In 1972, he starred as Hal Holbrook’s lover in the groundbreaking TV movie, “That Certain Summer” and played a charismatic murderer who goes on a killing spree with his girlfriend (Sissy Spacek) in Terrence Malick’s brilliant 1973 “Badlands.”

He alternated between features and TV movies in the 1970s, earning an Emmy nomination as the only soldier executed for cowardice in World War II in 1974’s “The Execution of Private Slovick” as well as appearing as Robert F. Kennedy that year in the ABC docudrama, “The Missiles of October.”
At director Francis Ford Coppola's request, Sheen replaced Harvey Keitel as Willard in his 1979 Vietnam War epic “Apocalypse Now.” During the troubled shoot in the Philippines, Sheen, who was drinking, suffered a major heart attack. After recuperating for six weeks, he returned to complete the film.

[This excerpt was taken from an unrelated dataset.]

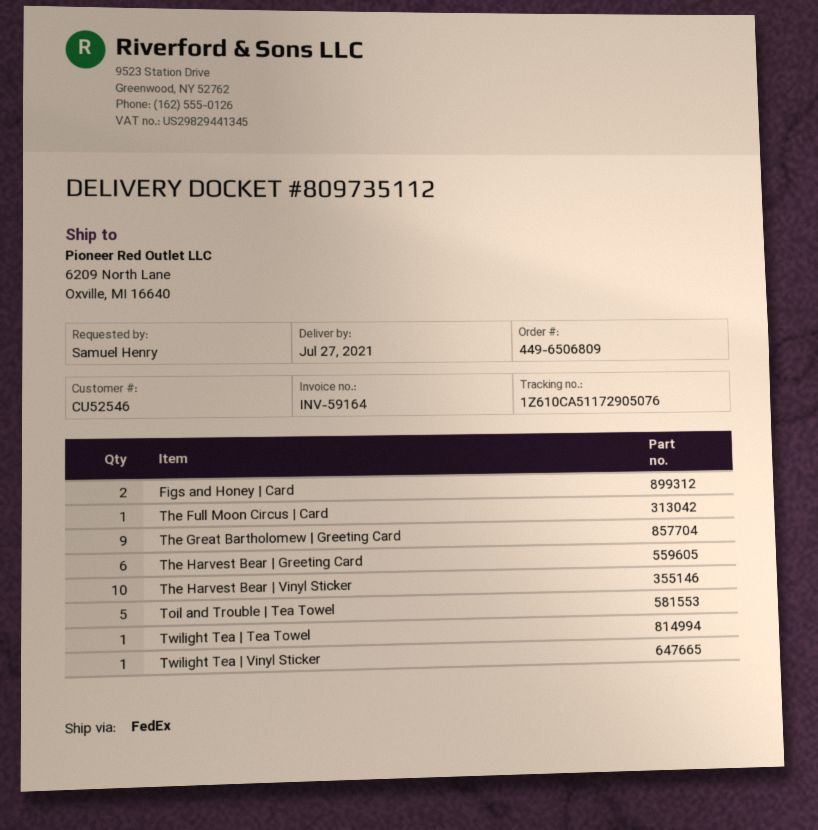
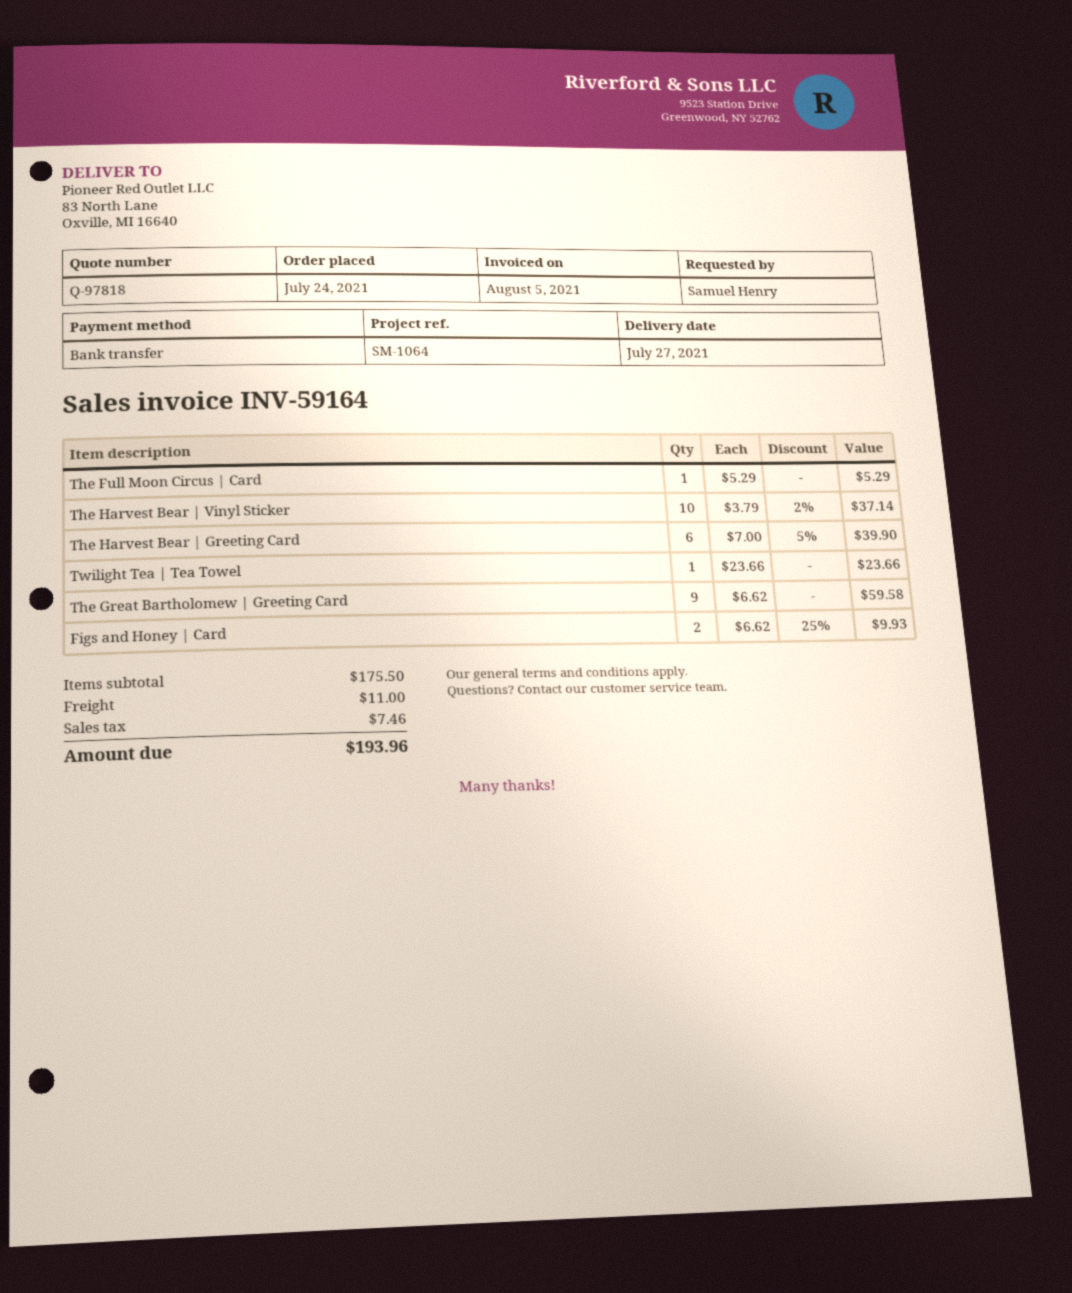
ship to: 6209 North Lane, Oxville, MI 16640 -> 83 North Lane, Oxville, MI 16640
Toil and Trouble | Tea Towel: 5 -> none
Twilight Tea | Vinyl Sticker: 1 -> none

By the mid-1980s, he became involved in producing and directing, earning a daytime Emmy for directing the CBS Schoolbreak Special “Babies Having Babies” in 1986. He appeared with his son Charlie in Oliver Stone’s 1987 classic, “Wall Street.”

He made his feature directorial debut in 1991 with the military drama “Cadence,” which also starred Charlie and son Ramon Estevez. He earned his first acting Emmy as a guest star on a 1993 episode of CBS’ “Murphy Brown,” playing a former radical turned conservative.

A political activist who has spent many a night in jail, as well as donating money to numerous causes, Sheen imbued his political leanings into his character, such as Josiah Bartlett in the Emmy award-winning 1999-2006 series, “The West Wing.”

He appeared in his son Emilio’s 2006 drama, “Bobby,” which dealt with various people at the Ambassador Hotel the day Bobby Kennedy was assassinated, as well as playing Leonardo DiCaprio’s commander in Martin Scorsese’s 2000 Oscar-winning best film, “The Departed.” He also earned an Emmy nomination appearing with Charlie in a 2006 installment of “Two and a Half Men.”